Muriel Anderson's ''A Journey Through Time''

- David "Skinny Devil" McLean
Originally published at Tinfoil Music
Date: Tuesday, February 10 2004 @ 02:33:20 GMT

When I think of Muriel Anderson's music, words like "exquisite" and "beautiful" and "devastating" come to mind. If you've heard her performances of songs like "Nola" and "Vincent" or heard her compositions like "Sakura" and "After Tonight", then you've certainly been stunned by the beauty and power of her skill. That said, it was with great anticipation that I opened my copy of "A Journey Through Time"......

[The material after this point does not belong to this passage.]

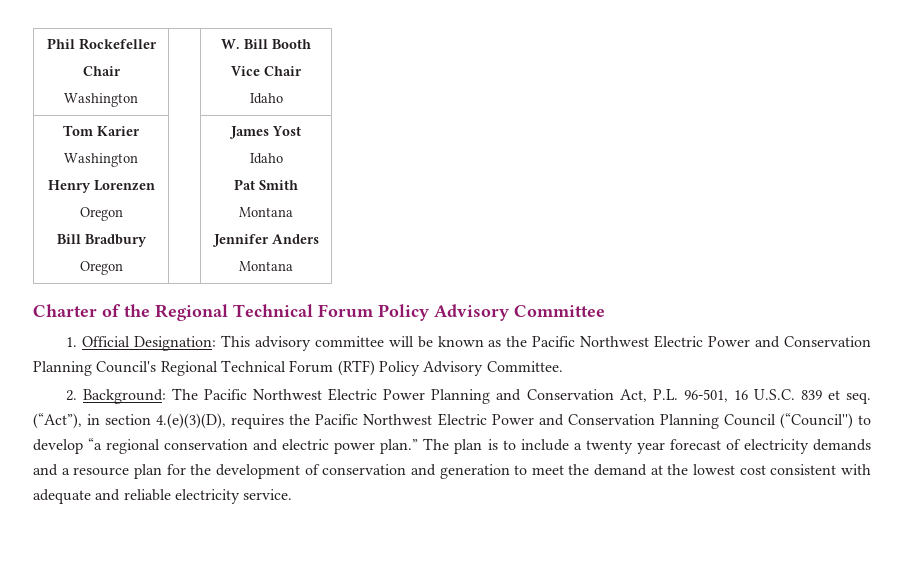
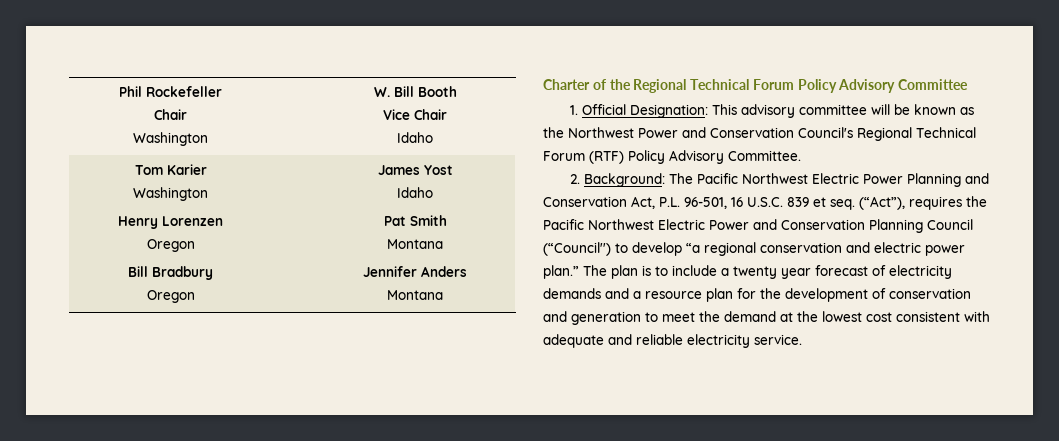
- 1. Official Designation: This advisory committee will be known as the Pacific Northwest Electric Power and Conservation Planning Council's Regional Technical Forum (RTF) Policy Advisory Committee.
+ 1. Official Designation: This advisory committee will be known as the Northwest Power and Conservation Council's Regional Technical Forum (RTF) Policy Advisory Committee.
- (“Act”), in section 4.(e)(3)(D), requires the Pacific Northwest Electric Power and Conservation Planning Council (“Council'') to develop “a regional conservation and electric power plan.”
+ (“Act”), requires the Pacific Northwest Electric Power and Conservation Planning Council (“Council'') to develop “a regional conservation and electric power plan.”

What I got was completely unexpected. First off, Muriel is being quite literal when she says "A Journey Through Time". The disc contains 13 songs, each with a different time signature. The first song is a free-time track called "Owl's Psalm", leading to the second track in 2/4 ("Skirts of Mexico"), traveling all the way to track 13 (in 13/8) called "Baker's Dozen". See the pattern? The liner notes state explicitly, "On a musical journey through the feel and rhythms of every time signature..." and that is exactly what she does; with a mastery of style and technique and emotion that will rivet you to your chair.

"Owl's Psalm" is a gorgeous piece featuring a free-time melody, while her rendition of Manuel Ponce's "Skirts of Mexico" is arranged in 2/4. This leads to an enchanting "Clarsah" (meaning "harp" and played on Muriel's Del Langejans Harp Guitar) which is, for course, in 3/4. When it comes time for track 4 (in 4/4) Muriel slides oh so smoothly into a touching version of the famous Burt Bacharach song "Close to You" (originally performed by the Carpenters).

The rhythmic challenge really begins with track 5 (in 5/4) when Muriel fearlessly leaps into an original composition titled "Prelude to a New Morning", then switches stylistic gears as we hear the opening strains of "Dance for Muriel" (written by her friend Jorge Morel) which features odd tone-cluster stabs and other dissonances woven into a playfully pretty quilt of melodies. Stylistically, she turns on a dime again as the 7/4 "Blues for Macedonia" begins, featuring not only Muriel's guitar, but the clarinet of friend Daniel Lochrie.

8/8 opens with "Bells for Marcel", which Muriel wrote in honor of the fabulous guitarist Marcel Dadi (who was killed in a plane crash in 1996) and features Muriel's remarkable sense of melody and sweeping harmonics. The ninth track (9/8) is called "The Journeyman" and is the only song with vocals, followed by "Crystal Horizon" in 10/8, which brings us another guest performance by Daniel Lochrie on clarinet. It also contains the most complex rhythmic variations of the collection (but if you tap your foot to the 8s, you'll be OK!), splendid arpeggios, and a wonderfully lilting melody.

Next we hear "The Sight" (in 11/8), a melancholy piece that perfectly reflects the eerie theta/alpha state as we awaken from dreams. A harsh change follows as the 12th track (in 12/8) comes marching in: Sousa's "Washington Post March"! Finally, the exotic "Baker's Dozen" polishes off the set in 13/8 in adrenaline pumping fashion.

Unlike many discs, it is near impossible for me to pick any favorite tracks. Ms. Anderson so skillfully covers such wide stylistic ground that my favorite pieces literally depend on my mood. This is a collection where, at some point, everything stands out as superb. Bravo!

A bit of advice, though: This was released in late 2002 as a limited release. As I write, they are still available at Muriel's web-site, but I suspect not for much get it now!